La Pelée non aveva dato, fino ad allora, gravi preoccupazioni. Nel 1792 e nel 1851 c'erano state delle forti emissioni di fumo e cenere, ma nessun danno grave nè feriti. E comunque il tempo aveva, come sempre, cancellato questi vaghi ricordi. Nulla poteva far pensare ai pierrotini che un pericolo immane li minacciava tutti, e che sarebbe partito proprio da quella montagna "pelata", apparentemente innocua, che si ergeva a sei chilometri dall'abitato.

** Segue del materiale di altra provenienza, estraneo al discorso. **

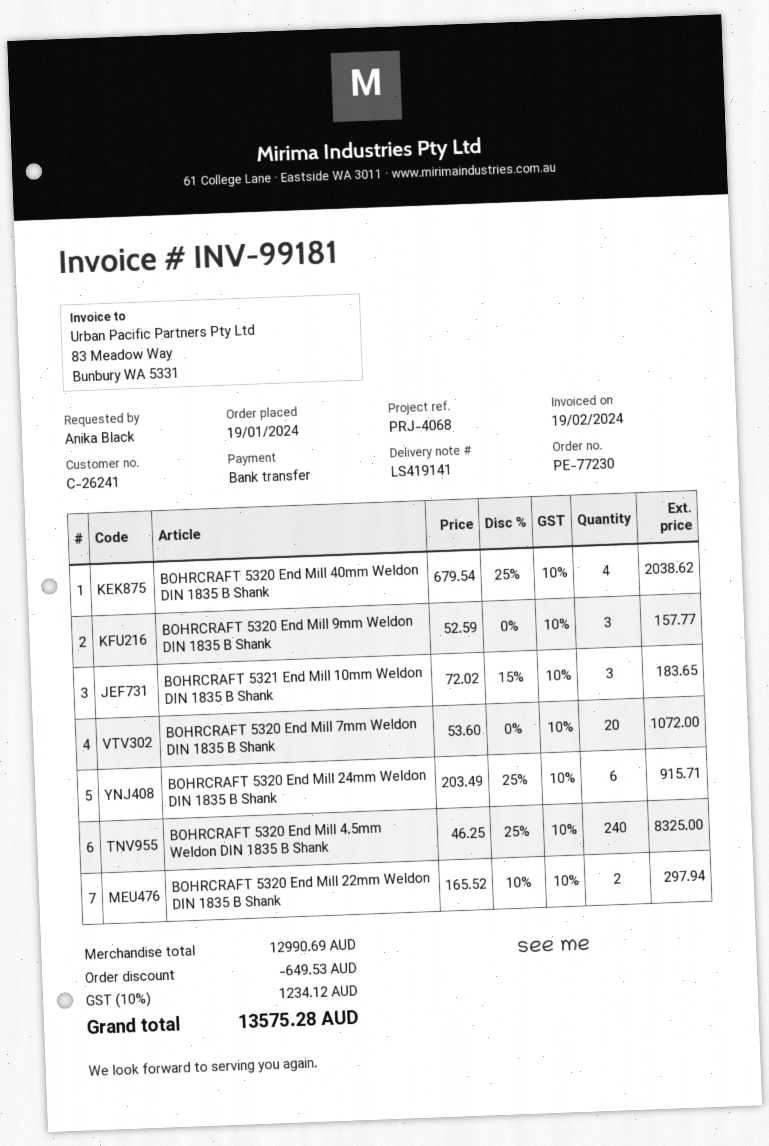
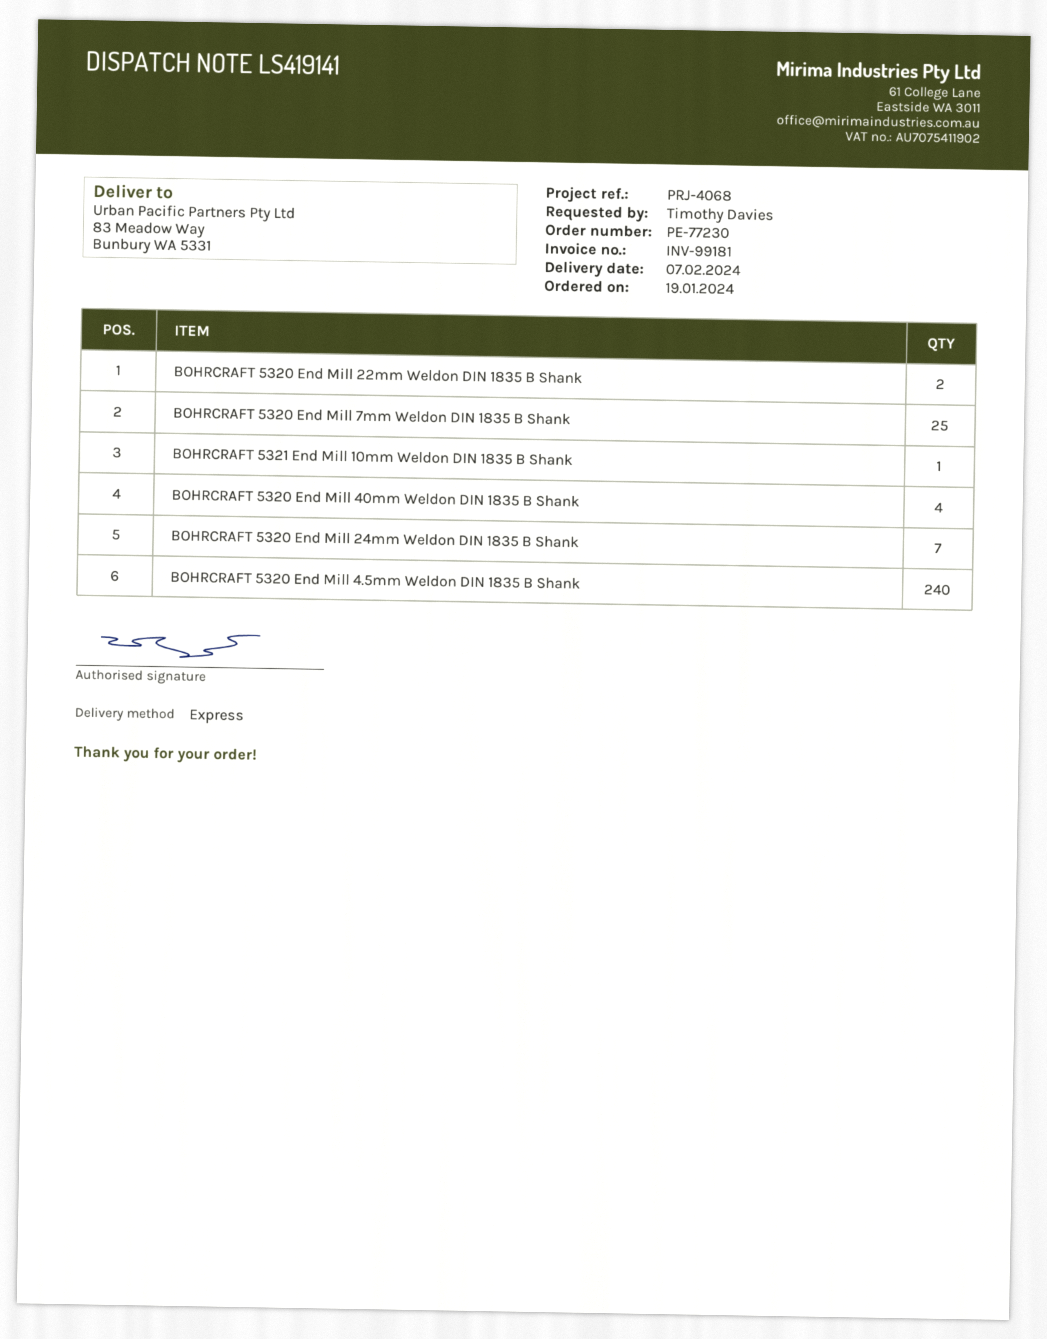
ordered by: Anika Black -> Timothy Davies
BOHRCRAFT 5320 End Mill 9mm Weldon DIN 1835 B Shank: 3 -> none
BOHRCRAFT 5321 End Mill 10mm Weldon DIN 1835 B Shank: 3 -> 1
BOHRCRAFT 5320 End Mill 7mm Weldon DIN 1835 B Shank: 20 -> 25
BOHRCRAFT 5320 End Mill 24mm Weldon DIN 1835 B Shank: 6 -> 7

Il monte La Pelée, alto 1397 metri, aveva sulla sommità un laghetto dalle chiare acque, il Lac des Palmistes, ovverossia il Lago delle Palme. Un ex lago, l'Étang Sec (lo Stagno Secco) si trovava in un cratere più piccolo e più in basso, che aveva una specie di fenditura fra le pareti che lo circondavano. Questa fenditura, a forma di V, era diretta proprio a sud ovest, verso la città.
Se si guarda una cartina della zona delle Piccole Antille, si puo' facilmente notare che queste isole, non grandi, sono disposte a semicerchio, e puntano verso le coste settentrionali dell'America del Sud.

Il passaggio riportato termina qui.